Number of u128: variable, check AttestationResponse.oracleData.encodedPositions.url.

5. Encode selector as bytes of the string#

The notarization selector is serialized and encoded the same way as encoding string Attestation Data.

Number of u128: variable, check AttestationResponse.oracleData.encodedPositions.selector.

6. Encode response format#

The response format encoded as 1 byte with the values:

  • 0 for JSON
  • 1 for HTML

The value is set in the first little endian byte.

Number of u128: 1.

7. Encode request method as bytes of the string#

The notarization request method is serialized and encoded the same way as encoding string Attestation Data.

Number of u128: variable, check AttestationResponse.oracleData.encodedPositions.method.

8. Encode encoding options object#

The encoding options themselves are encoded in 2 bytes.

The first little endian byte indicates the encoding options value:

  • 0 for string
  • 1 for int
  • 2 for float

If the encoding options value is float, the ninth little endian byte will contain the encoding precision.

Example

Description u128 bytes
Encoding string encoding options 0 0 0 0 0 0 0 0 0 0 0 0 0 0 0 0
Encoding integer encoding options 1 0 0 0 0 0 0 0 0 0 0 0 0 0 0 0
Encoding float encoding options with precision 5 2 0 0 0 0 0 0 0 5 0 0 0 0 0 0 0

Number of u128: 1.

9. Encode request headers#

Encoding Attestation Request headers starts with sorting headers alphabetically, then the headers are encoded using the following format:

  1. The first u128 consists of the number of header key-value pairs in the first 8 little endian bytes, followed by 8 bytes of the **number of u128** that the encoded headers take (minus this one).
  2. The following u128 are constructed for every header key-value pair using the following format:
    1. 2 bytes of length of "key:value" string as bytes
    2. "key:value" string as bytes
    3. Padding to 16

Number of u128: variable, at least 1, check AttestationResponse.oracleData.encodedPositions.requestHeaders.

10. Encode optional properties#

Fields that are optional in the Attestation Request are encoded all together, even when empty.

The first u128 is a header - the first little endian byte is a bitmask, which encodes existence of HTML result type (1st bit), request content type (2nd bit), request body (3rd bit).
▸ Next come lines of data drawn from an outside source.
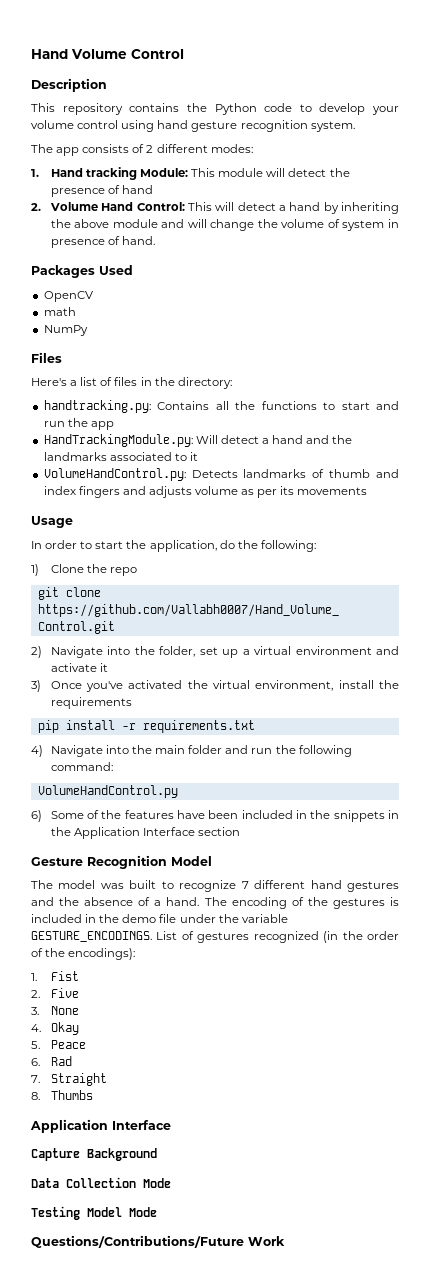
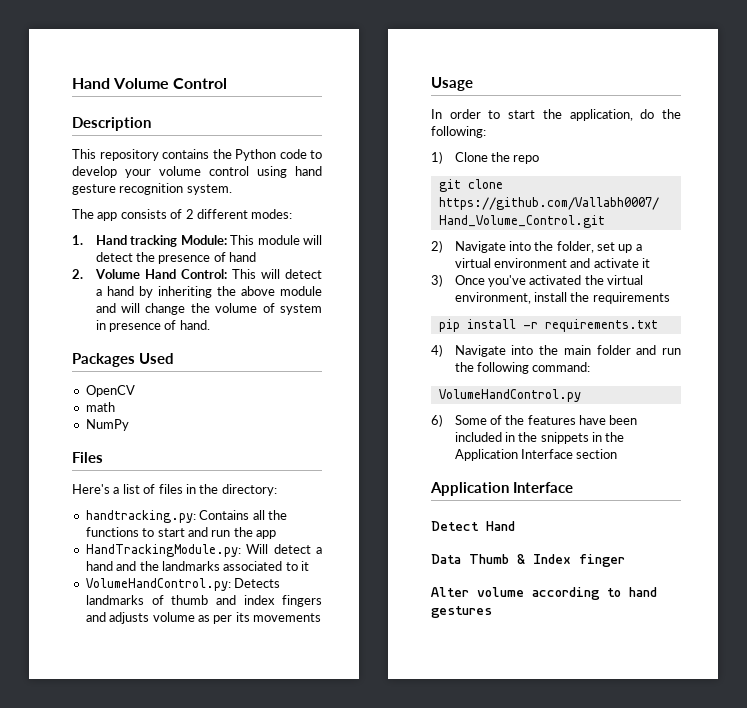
- Gesture Recognition Model
- The model was built to recognize 7 different hand gestures and the absence of a hand. The encoding of the gestures is included in the demo file under the variable GESTURE_ENCODINGS. List of gestures recognized (in the order of the encodings):
- 1. Fist
- 2. Five
- 3. None
- 4. Okay
- 5. Peace
- 6. Rad
- 7. Straight
- 8. Thumbs
- Capture Background
+ Detect Hand
- Data Collection Mode
- Testing Model Mode
- Questions/Contributions/Future Work
+ Data Thumb & Index finger
+ Alter volume according to hand gestures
The last 8 little-endian bytes are a little-endian byte representation of the number of u128s following the header, that contain all the optional parameters. There will always be at least 3 u128s after the header - zero-byte u128s encoding the lengths of the (non-existent) components.

The header is followed by the following content:

  1. 1 u128 encoding HTML result type. The first little endian byte encodes the value - 1 for element, 2 for value. If there's no HTML result type, then the whole u128 is 0.
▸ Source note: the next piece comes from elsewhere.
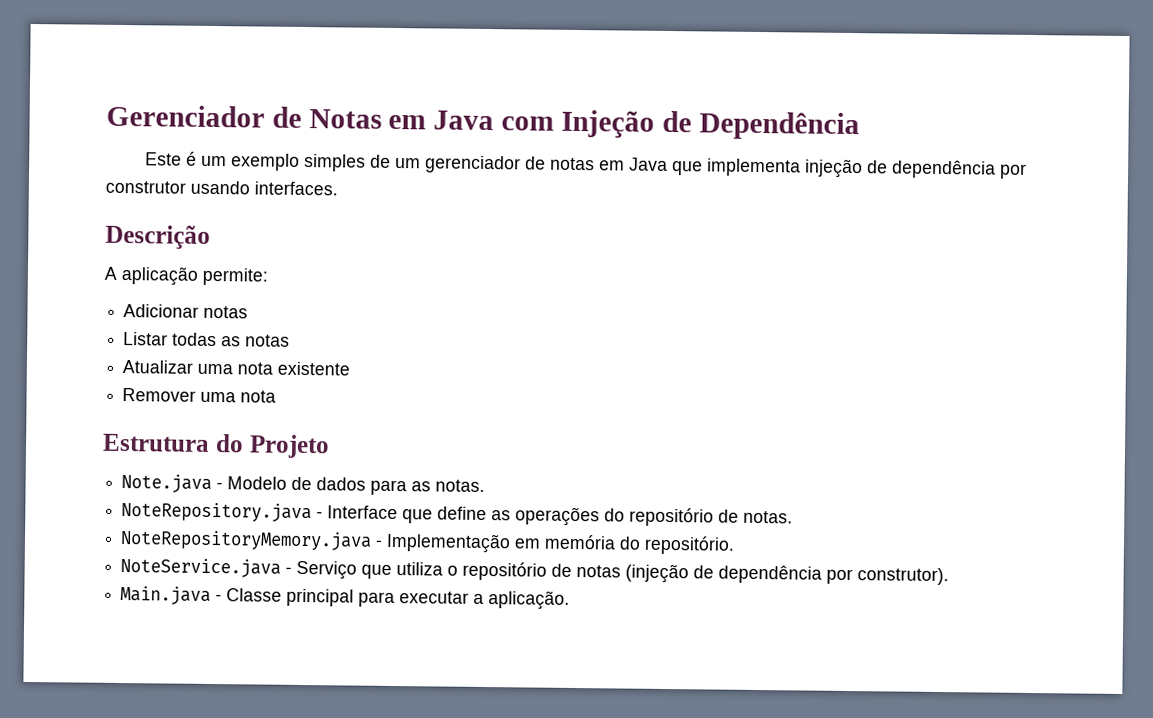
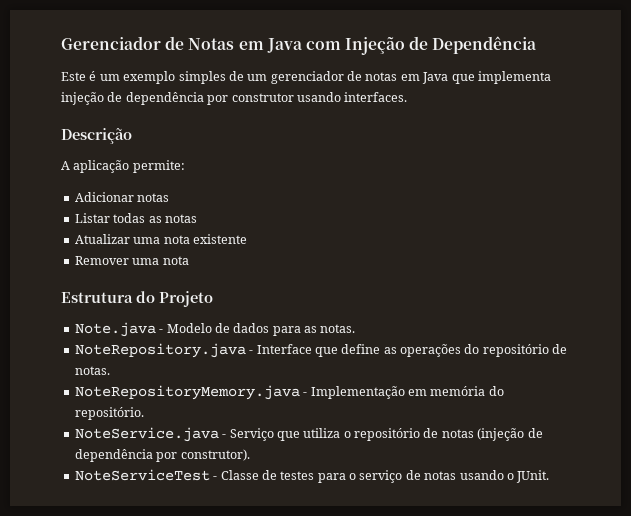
- Main.java - Classe principal para executar a aplicação.
+ NoteServiceTest - Classe de testes para o serviço de notas usando o JUnit.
  2. At least 1 u128 encoding the Attestation Request's content type. The first 8 little endian bytes encode the number of the following u128s encoding the actual content type as character codes. If there is no content type, there is 1 u128 of 0, followed by 0 u128s of content.

  3. At least 1 u128 encoding the Attestation Request's body. The first 8 little endian bytes encode the number of the following u128s encoding the actual request body as character codes. If there is no request body, there's 1 u128 of 0, followed by 0 u128s of content.

Number of u128: variable, at least 4, check AttestationResponse.oracleData.encodedPositions.optionalFields.